Je ne fermerai pas l’œil de cette courte nuit. Nada, rien, même pas un peu d’assoupissement.
Il est 3h10 : je me lève pour enfiler mon matériel et aller prendre le petit déj. aimablement préparé par le personnel de l’hôtel à l’intention des coureurs qui partent à 4 heures.

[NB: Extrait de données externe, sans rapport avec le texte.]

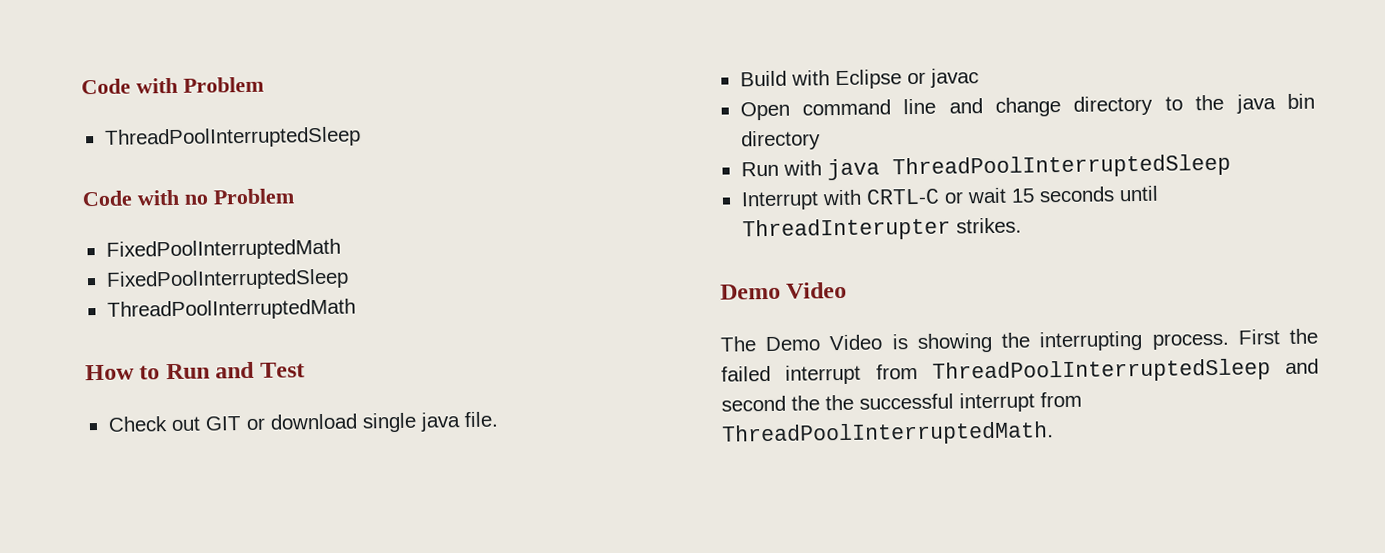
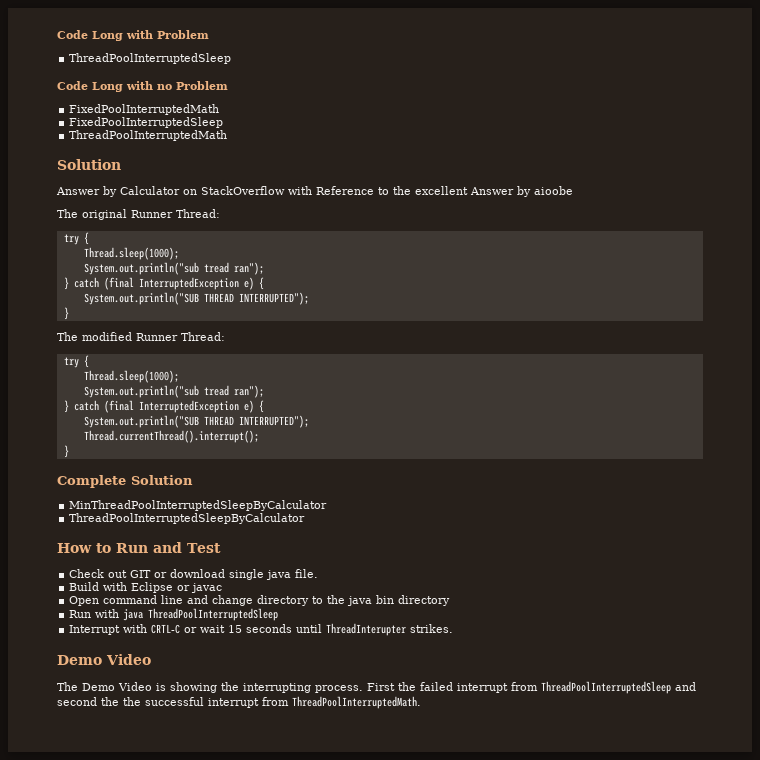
[81,78,131,95] Code -> [57,30,123,41] Code Long
(132, 198) none -> [92,82,123,92] Long
(356, 309) none -> [57,159,121,170] [56,186,573,197] [57,209,220,220] [63,232,89,245] [83,247,179,260] [83,262,264,275] [63,277,264,290] [83,292,309,305] [63,307,69,320] [57,332,225,341] [63,355,89,368] [83,370,179,383] [83,385,264,398] [63,400,264,413] [83,415,309,428] [83,430,259,443] [63,445,69,458] [57,475,193,488] [69,500,328,511] [69,513,306,524] // Solution // Answer by Calculator on StackOverflow with Reference to the excellent Answer by aioobe // The original Runner Thread: // try { // Thread.sleep(1000); // System.out.println("sub tread ran"); // } catch (final InterruptedException e) { // System.out.println("SUB THREAD INTERRUPTED"); // } // The modified Runner Thread: // try { // Thread.sleep(1000); // System.out.println("sub tread ran"); // } catch (final InterruptedException e) { // System.out.println("SUB THREAD INTERRUPTED"); // Thread.currentThread().interrupt(); // } // Complete Solution // MinThreadPoolInterruptedSleepByCalculator // ThreadPoolInterruptedSleepByCalculator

3h45 : je me rends sur le lieu du départ. Je suis surpris par le calme, le silence. Nous sommes quelques dizaines de coureurs (une petite centaine) à nous regrouper. Fait surprenant, le speaker parle au micro à voix basse comme pour ne pas réveiller le voisinage. C’est très singulier et je trouve cette ambiance monacale tout à fait propice à la concentration …presque au recueillement. Le speaker nous dit une chose très marquante qu’il nous avait déjà dite lors de la séance de briefing : « Ne craignez pas d’être lent, craignez d’être à l’arrêt« . Je trouve cette remarque extrêmement pertinente dans le contexte d’un trail de haute montagne. En effet, cela légitime le fait que l’on peut tout à fait marcher durant de longues heures sans pour autant craindre d’être disqualifié. Il n’y a pas de honte, ou de gêne à avoir. Avancer quelle que soit l’allure c’est ça qui est important ! Or, malheureusement je vais bientôt l’oublier…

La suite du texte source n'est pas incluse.